Practice/Amazon/Design Post Search
Design Post Search
System DesignMust
Problem Statement
Design a social media post search system that allows users to create text posts and search through existing posts using keywords and boolean operators (AND/OR). The system must handle billions of posts, support near real-time indexing so new posts become searchable within seconds, and deliver results sorted by recency or engagement within low-latency SLAs.
Interviewers ask this because it forces you to design the core of a search system, often without relying on Elasticsearch or Solr. They want to see if you can build an inverted index, plan for boolean query evaluation, handle hot keys, meet low-latency targets, and balance freshness against write amplification. The problem is intentionally focused so you can reason about ingestion, indexing, query planning, caching, and pagination under realistic load.
Key Requirements
Functional
- Post creation -- users create text posts that become searchable shortly after creation (within 5-10 seconds)
- Boolean keyword search -- users search posts by keywords using AND and OR operators
- Result sorting -- users sort search results by recency or by engagement metrics (like count)
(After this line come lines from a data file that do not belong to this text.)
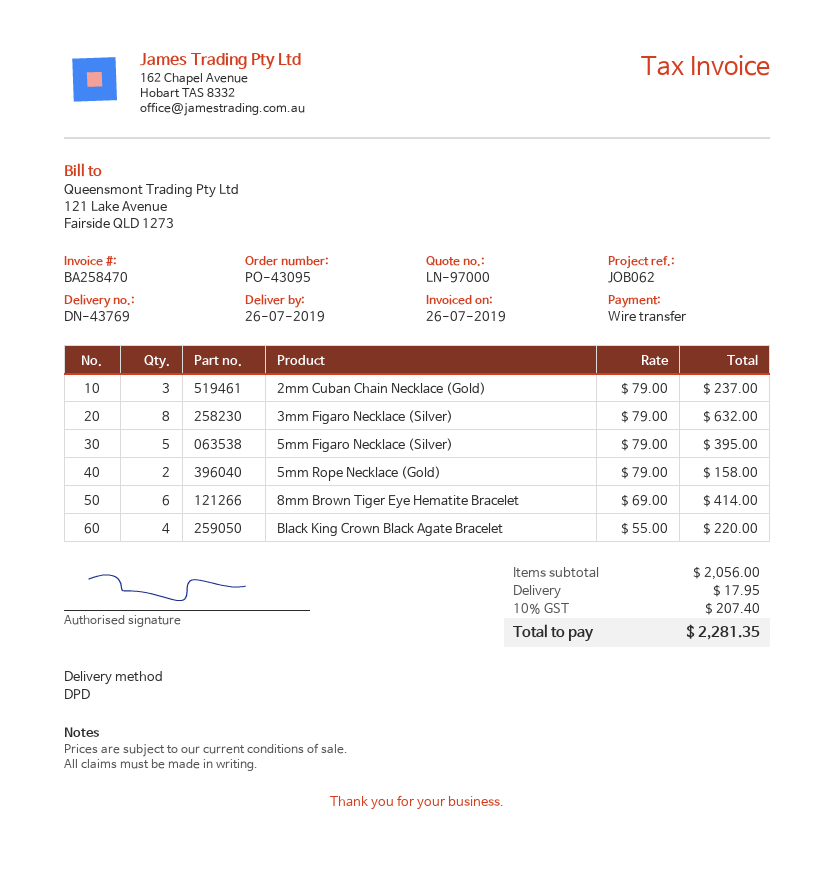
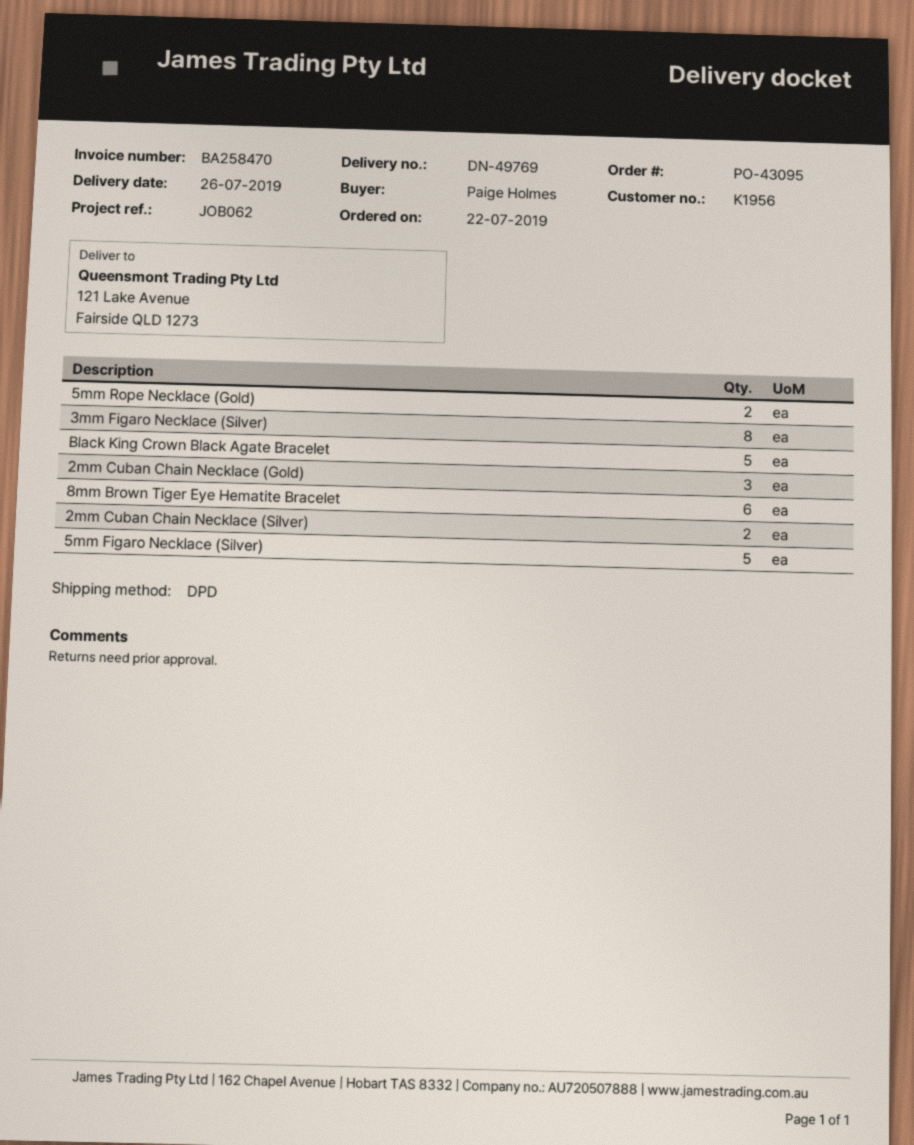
delivery note number: DN-43769 -> DN-49769
Black King Crown Black Agate Bracelet: 4 -> 5
2mm Cuban Chain Necklace (Silver): none -> 2

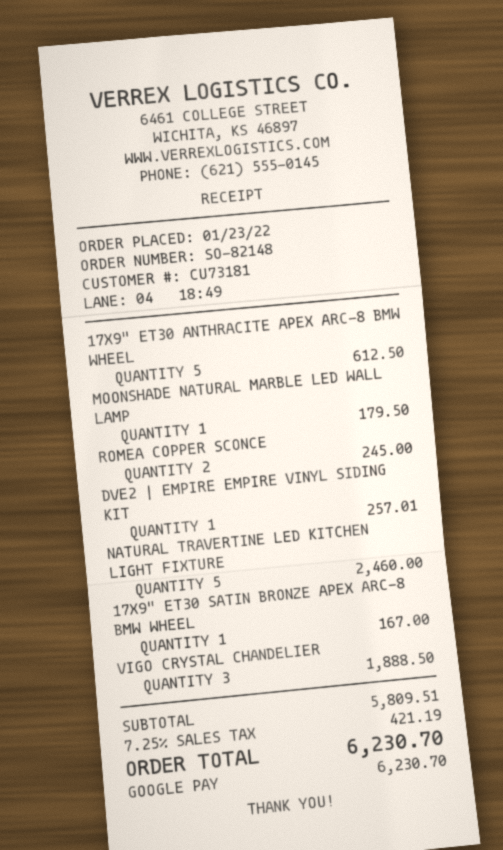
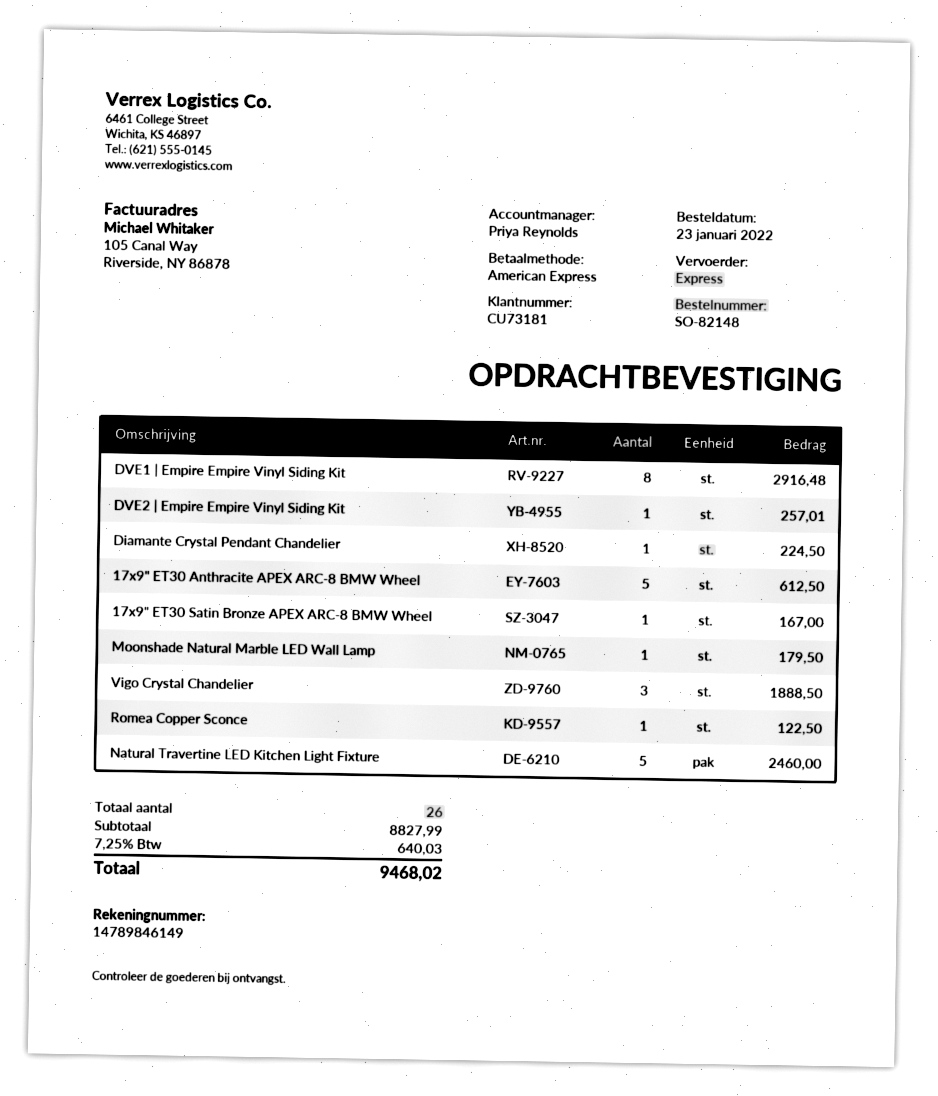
payment method: Google Pay -> American Express
ROMEA COPPER SCONCE: 2 for 245.00 -> 1 for 122.50
DVE1 | Empire Empire Vinyl Siding Kit: none -> 8 for 2916.48
Diamante Crystal Pendant Chandelier: none -> 1 for 224.50
subtotal: 5809.51 -> 8827.99
tax: 7.25% = 421.19 -> 7.25% = 640.03
total: 6230.70 -> 9468.02

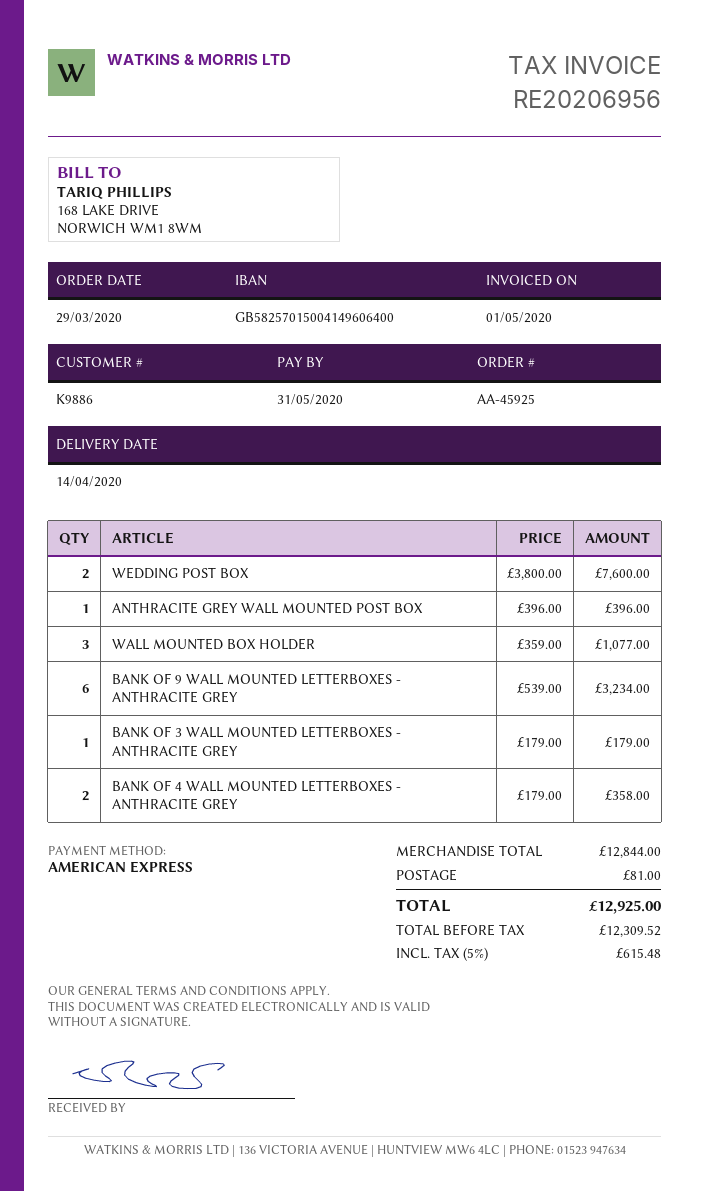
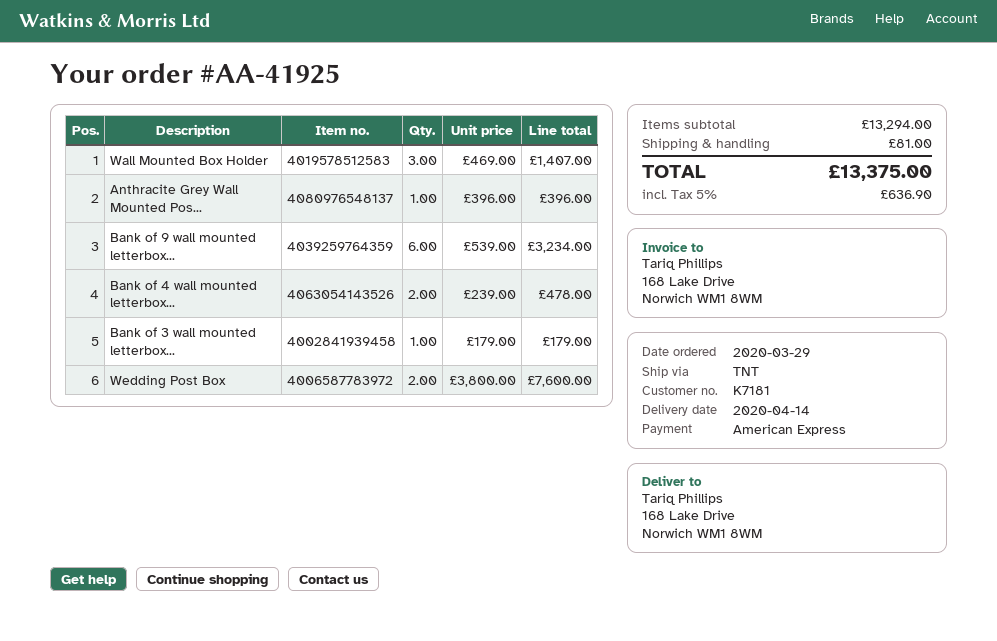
order number: AA-45925 -> AA-41925
customer number: K9886 -> K7181
WALL MOUNTED BOX HOLDER: 3 x 359.00 = 1077.00 -> 3 x 469.00 = 1407.00
BANK OF 4 WALL MOUNTED LETTERBOXES - ANTHRACITE GREY: 2 x 179.00 = 358.00 -> 2 x 239.00 = 478.00
subtotal: 12844.00 -> 13294.00
tax: 5% = 615.48 -> 5% = 636.90
total: 12925.00 -> 13375.00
- Paginated results -- users page through results deterministically without duplicates across pages
Non-Functional
- Scalability -- handle billions of indexed posts with millions of new posts per day and thousands of search queries per second
- Reliability -- ensure no post is permanently lost from the index; tolerate node failures without data loss
- Latency -- return search results within 200ms at p95 for typical queries
- Consistency -- eventual consistency acceptable for search freshness; new posts visible in search within 10 seconds
What Interviewers Focus On
Based on real interview experiences, these are the areas interviewers probe most deeply:
1. Inverted Index Design and Boolean Evaluation
The core technical challenge is building an efficient search index and evaluating boolean queries against it. Interviewers want to see if you understand inverted indexes, postings lists, and set operations.
Hints to consider:
- Build an inverted index that maps each term to a sorted list of post IDs (postings list) with metadata like timestamps and engagement scores
- Evaluate AND queries by intersecting postings lists (start with the shortest list for efficiency) and OR queries by merging them
- Store positional information if phrase queries are needed, or use bigram indexes for common phrases
- Shard the index by term hash to distribute load, with scatter-gather query execution across shards
2. Write Path and Near Real-Time Indexing
New posts must become searchable within seconds, creating a tension between write throughput and index freshness. Interviewers expect a pipeline that decouples post creation from indexing.
Hints to consider:
- Use Kafka to buffer post-creation events, decoupling the write API from indexing workers
- Indexing workers consume events, tokenize text, and update the inverted index in batches
- Maintain a "recent posts" buffer (in-memory or Redis) for very fresh content that hasn't been indexed yet, merging at query time
- Use append-only index segments with periodic compaction to maintain write throughput
3. Hot Key and Query Performance
Some terms appear in millions of posts, creating hot shards and expensive queries. Interviewers look for strategies to handle skewed workloads.
Hints to consider:
- Cap postings list length for extremely common terms and use approximate results with quality signals for ranking
- Cache frequently queried terms' top results in Redis with short TTLs
- Implement early termination for queries that have enough high-quality results
- Use backpressure and timeout mechanisms to protect the system from expensive wildcard or broad OR queries
4. Ranking and Pagination
Simple boolean matching returns too many results. Interviewers want to see how you rank results and handle stable pagination.
Hints to consider:
- Score results using a combination of recency (time decay), engagement metrics (likes, shares), and optionally term frequency relevance
- Pre-compute sorted segments by recency and by engagement score to serve different sort modes efficiently
- Use cursor-based pagination encoding the last seen (score, post_id) to enable deterministic page-through
- Cache query result pages with short TTLs to serve repeated paginations efficiently
Suggested Approach
Step 1: Clarify Requirements
Confirm scope with your interviewer. Ask whether you should design the inverted index from scratch or can use Elasticsearch. Clarify the expected post volume and query rate. Determine if the search supports only keywords or also phrases, wildcards, and filters (by author, date range). Establish latency targets and acceptable index freshness. Ask about result ranking requirements and whether personalization is in scope.